Deshotels et al⁵¹ investigated the compensatory reduction of ACE2 expression and activity in response to Ang II–mediated HTN. Elevated levels of Ang II decreased ACE2 activity on the cell surface via an AT₁R-dependent internalization mechanism.⁵¹ Moreover, in vitro treatment of HEK293T cells with Ang II enhanced ACE2 ubiquitination also mediated by AT₁R, which ultimately stimulates ACE2 lysosomal degradation (which might prevent interaction of the SARS-Co-V2 with ACE2 catalytic site).⁵¹ This is reported to be prevented by the AT₁R antagonist losartan, which may block internalization, proteolytic degradation, and ubiquitination of ACE2.⁵¹ As such, this latter pathway represents another mechanism by which ACEIs or ARBs could prevent COVID-19 viral entry. If the viral protein interaction with ACE2 is reduced in the presence of stabilized ACE2-AT₁R complexes, then ARBs could prove beneficial by stabilizing ACE2-AT₁R interaction and preventing viral protein–ACE2 interaction and internalization. Based on this mechanism of action, Gurwitz⁵² recently suggested ARBs (losartan and telmisartan) as a tentative therapy for patients with COVID-19 before the development of ALI/acute respiratory failure. However, it remains unknown whether preventing ACE2 internalization would be effective at attenuating infections by SARS coronaviruses, and further studies are urgently needed to clarify this mechanism.

Interestingly, Liu et al⁵³ reported that serum Ang II levels were significantly higher in COVID-19–infected individuals than in noninfected individuals and were linearly associated with viral load and lung damage. It is suspected that Ang II, via pulmonary vasoconstriction leading to decreased flow and ventilation/perfusion mismatch and via increased vascular permeability and its proinflammatory and pro-oxidative properties, may induce or perpetuate ARDS in a variety of pathologic disorders.⁵⁴ The findings by Liu et al⁵³ support the hypothesis that elevated levels of Ang II may foster ARDS in patients with COVID-19. Nevertheless, this study has important limitations because it was performed in a limited sample and, as such, requires confirmation.⁵³

The role of RAAS peptides in ALI has also been investigated in other patients with ARDS (diagnosed within 24 hours) by using a targeted metabolomics approach.⁵⁵ Concentrations of Ang I were significantly higher in nonsurvivors at study entry and at 72 hours, whereas ARDS survival was associated with lower Ang I levels but higher Ang 1-9 concentrations (a precursor to Ang 1-7). Survivors showed a significantly higher average Ang 1-9/Ang I and Ang 1-7/Ang I ratios, which suggests that ACE2 activity is higher in survivors than in nonsurvivors.⁵⁵ Therefore, ACE2 activities seem to be reduced in patients who succumb to ARDS.

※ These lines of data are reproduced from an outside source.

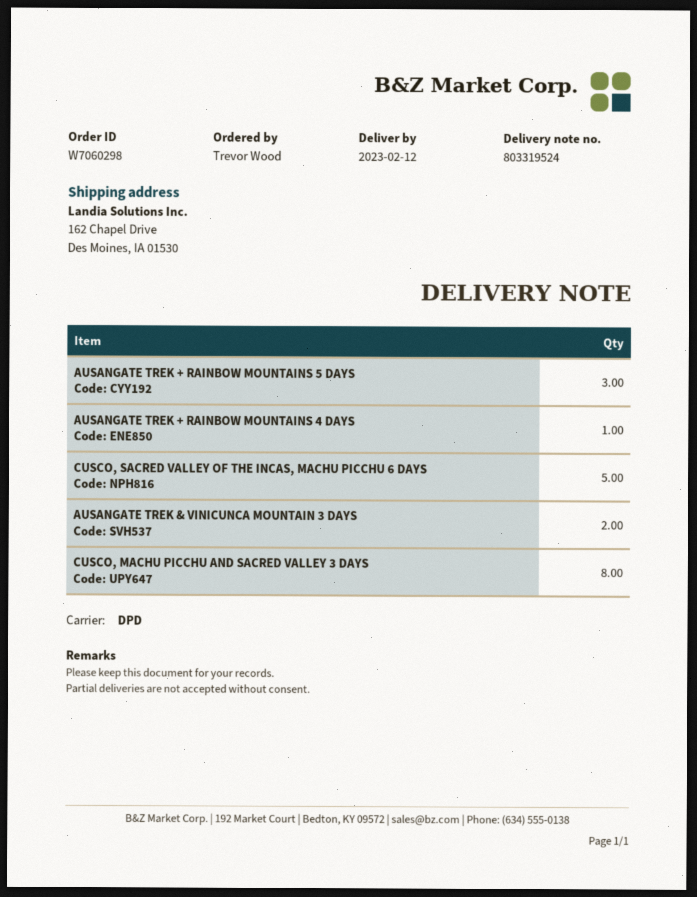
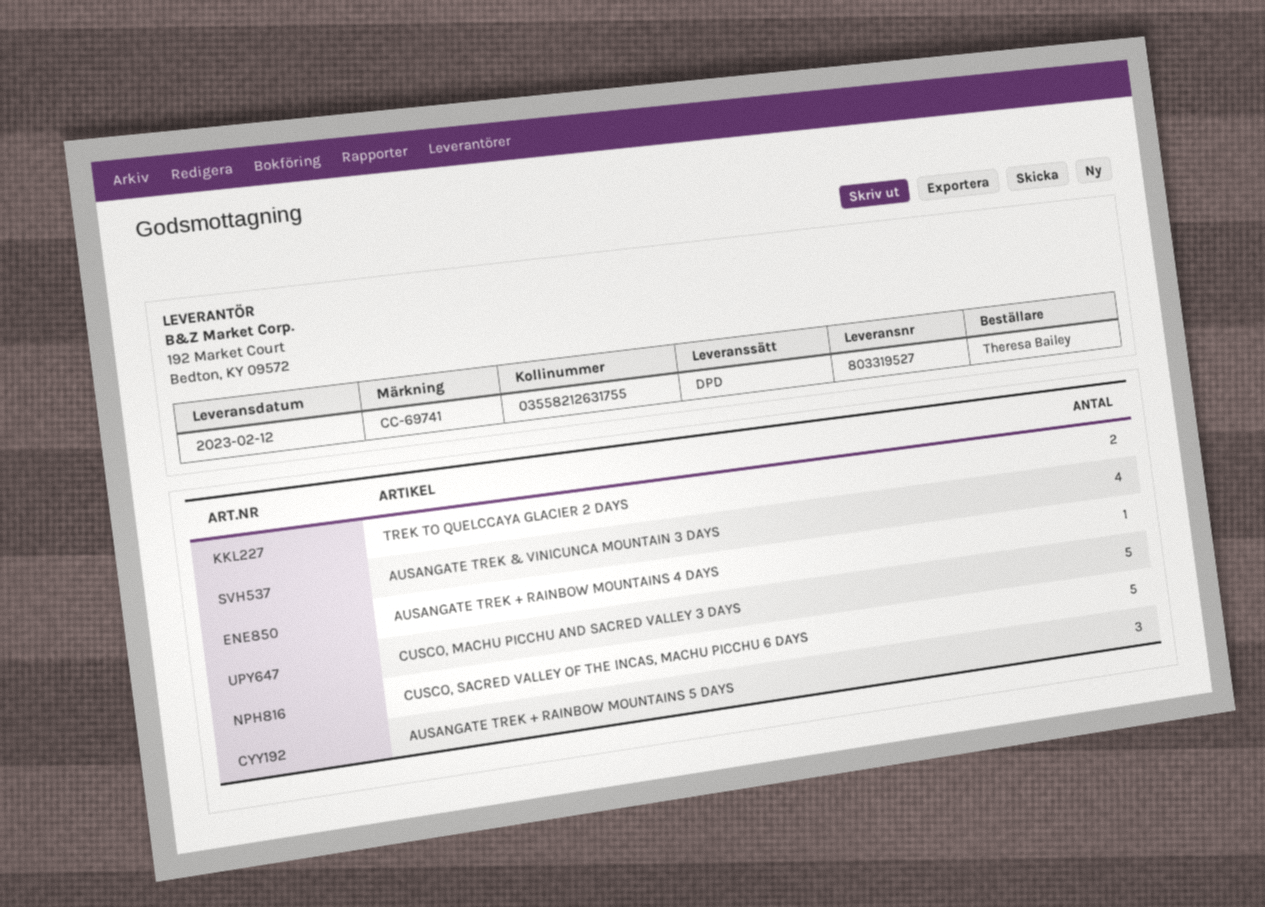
delivery note number: 803319524 -> 803319527
ordered by: Trevor Wood -> Theresa Bailey
AUSANGATE TREK & VINICUNCA MOUNTAIN 3 DAYS: 2 -> 4
CUSCO, MACHU PICCHU AND SACRED VALLEY 3 DAYS: 8 -> 5
TREK TO QUELCCAYA GLACIER 2 DAYS: none -> 2

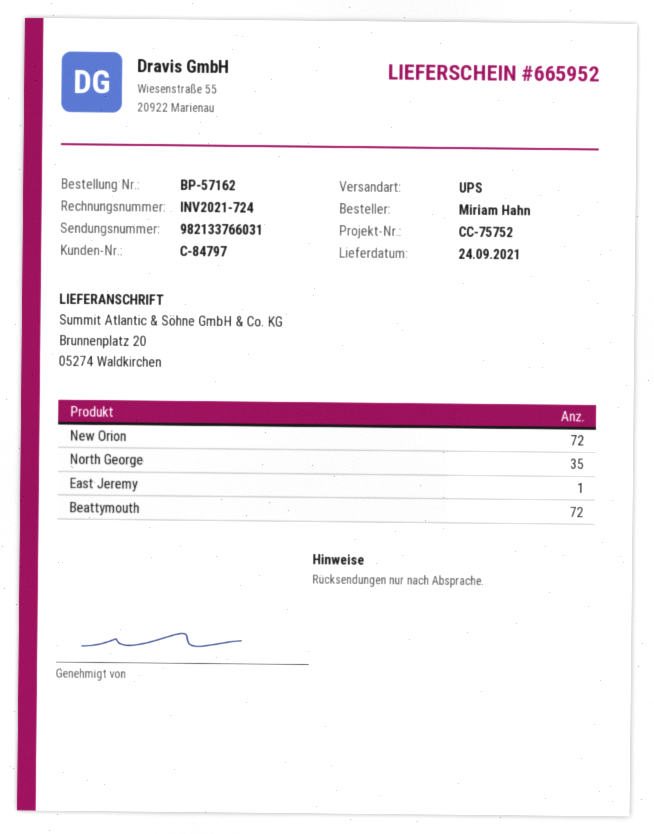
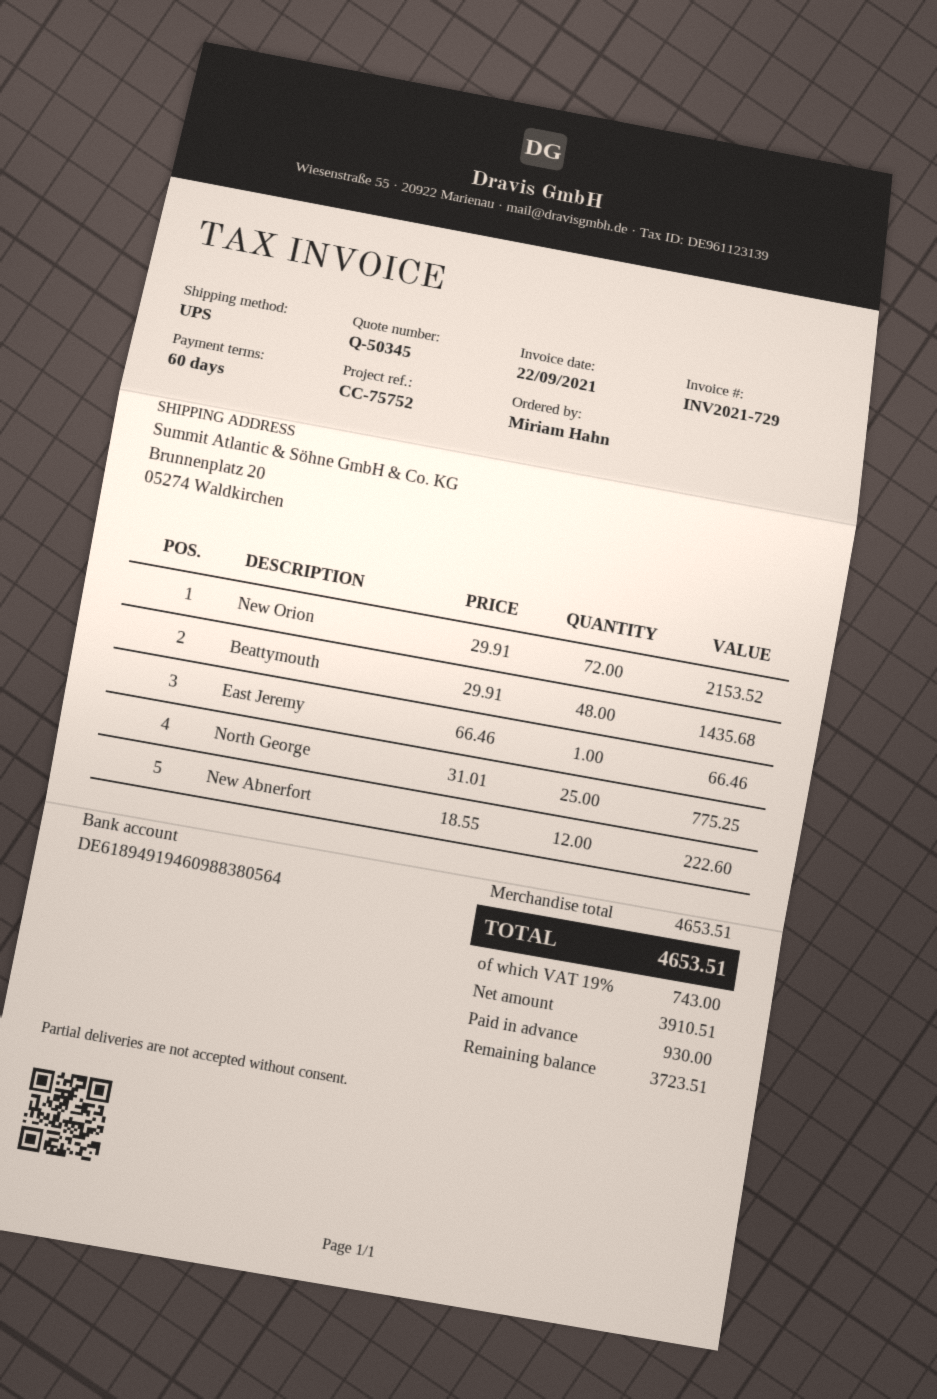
invoice number: INV2021-724 -> INV2021-729
North George: 35 -> 25
Beattymouth: 72 -> 48
New Abnerfort: none -> 12

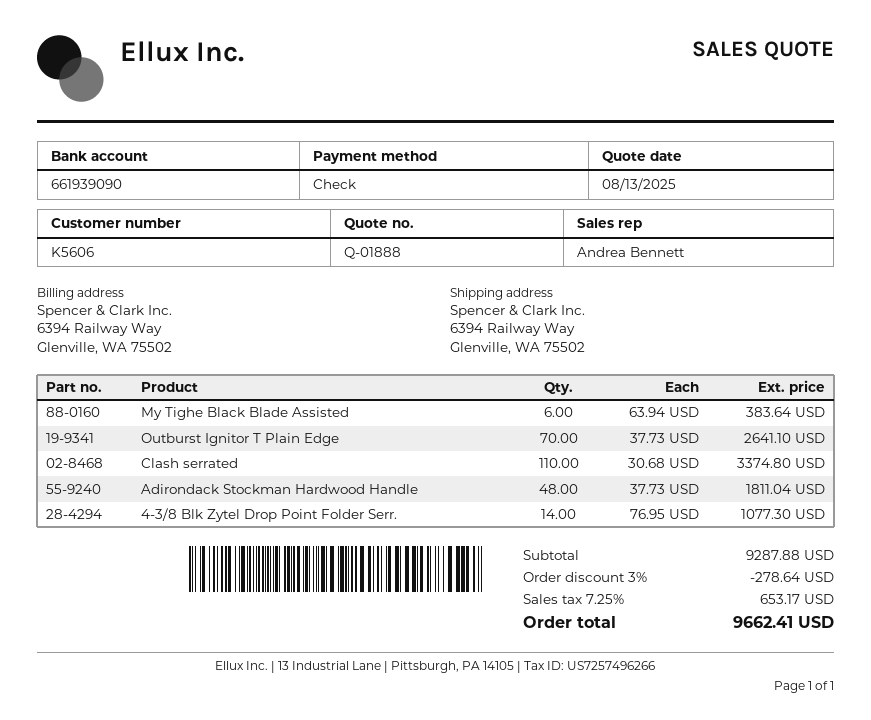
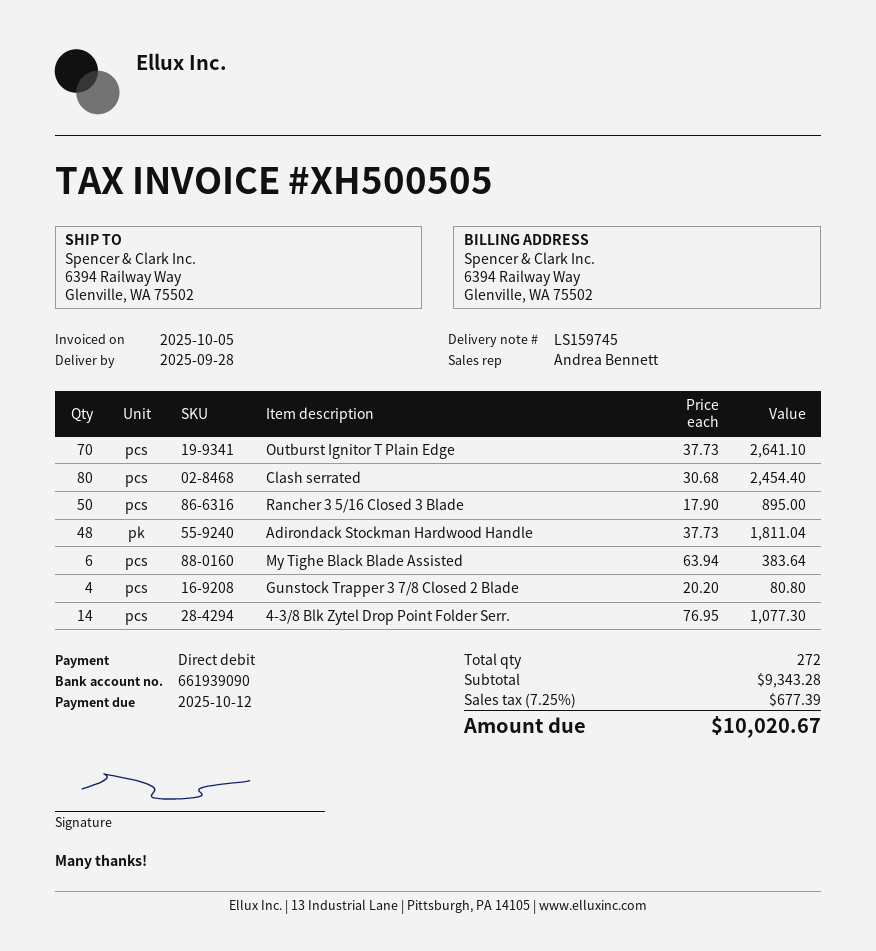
payment method: cheque -> direct debit
Clash serrated: 110 x 30.68 = 3374.80 -> 80 x 30.68 = 2454.40
Rancher 3 5/16 Closed 3 Blade: none -> 50 x 17.90 = 895.00
Gunstock Trapper 3 7/8 Closed 2 Blade: none -> 4 x 20.20 = 80.80
subtotal: 9287.88 -> 9343.28
discount: 3% = 278.64 -> none
tax: 7.25% = 653.17 -> 7.25% = 677.39
total: 9662.41 -> 10020.67

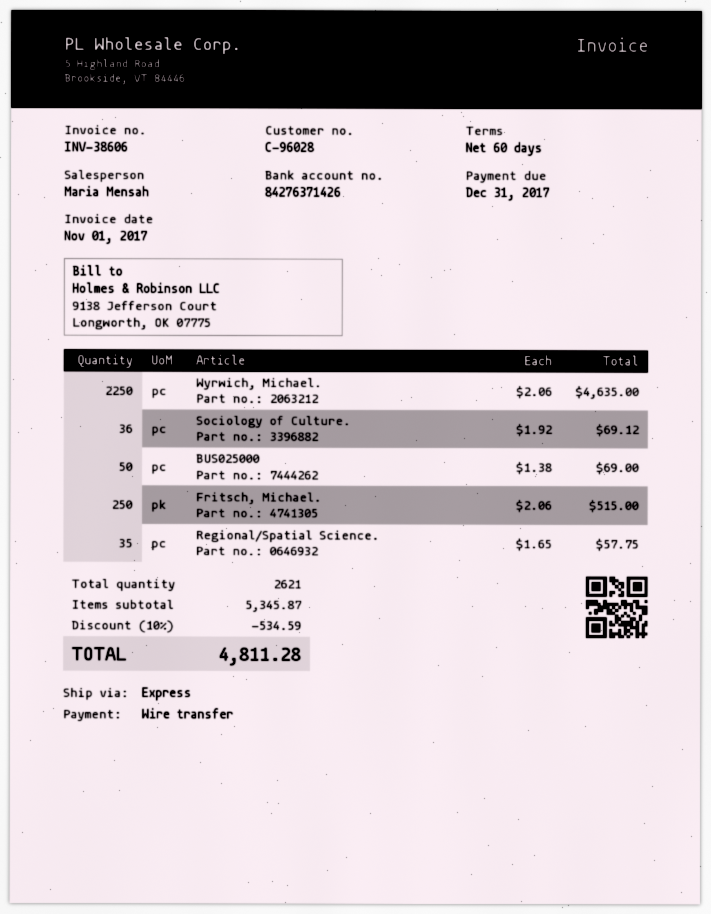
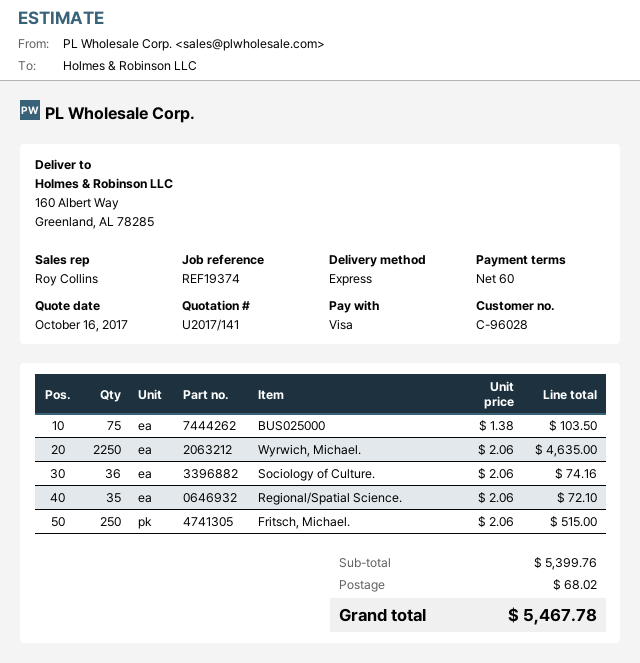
sales rep: Maria Mensah -> Roy Collins
payment method: bank transfer -> Visa
Sociology of Culture.: 36 x 1.92 = 69.12 -> 36 x 2.06 = 74.16
BUS025000: 50 x 1.38 = 69.00 -> 75 x 1.38 = 103.50
Regional/Spatial Science.: 35 x 1.65 = 57.75 -> 35 x 2.06 = 72.10
subtotal: 5345.87 -> 5399.76
discount: 10% = 534.59 -> none
shipping: none -> 68.02
total: 4811.28 -> 5467.78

Farther downstream, high levels of Ang II, which may be due to attenuated ACE2, such as that potentially caused by the SARS-CoV-2 interaction with ACE2, stimulate increased production of aldosterone. Aldosterone, in turn, increases ACE activity, inducing further production of Ang II, leading to a potentially vicious cycle that perpetuates ARDS.⁵⁶ Moreover, aldosterone decreases expression of the MasR, minimizing the antagonizing benefits of any Ang 1-7 produced by ACE2. As such, aldosterone receptor blockers or aldosterone synthase inhibitors may have a potential role in COVID-19 therapy; however, careful evaluation of any influence on corticosteroid synthesis and signaling is required.⁵⁶

Because SARS-CoV-2 invades alveolar epithelial cells, respiratory symptoms are often the most common reported and are reported to be more severe in patients with CVD.²⁴ This might be associated with higher ACE2 levels, which has been suggested to be increased in patients maintained on RAAS inhibitors.²⁴ However, in a study conducted in rats by Xie et al,⁵⁷ ACE2 expression dramatically decreased with age in both sexes, whereas older male rats also had lower ACE2 concentrations than did older female rats. Whether such altered profiles of ACE2 are similarly observed in humans, or ACE2 expression is altered in disease, requires further investigation.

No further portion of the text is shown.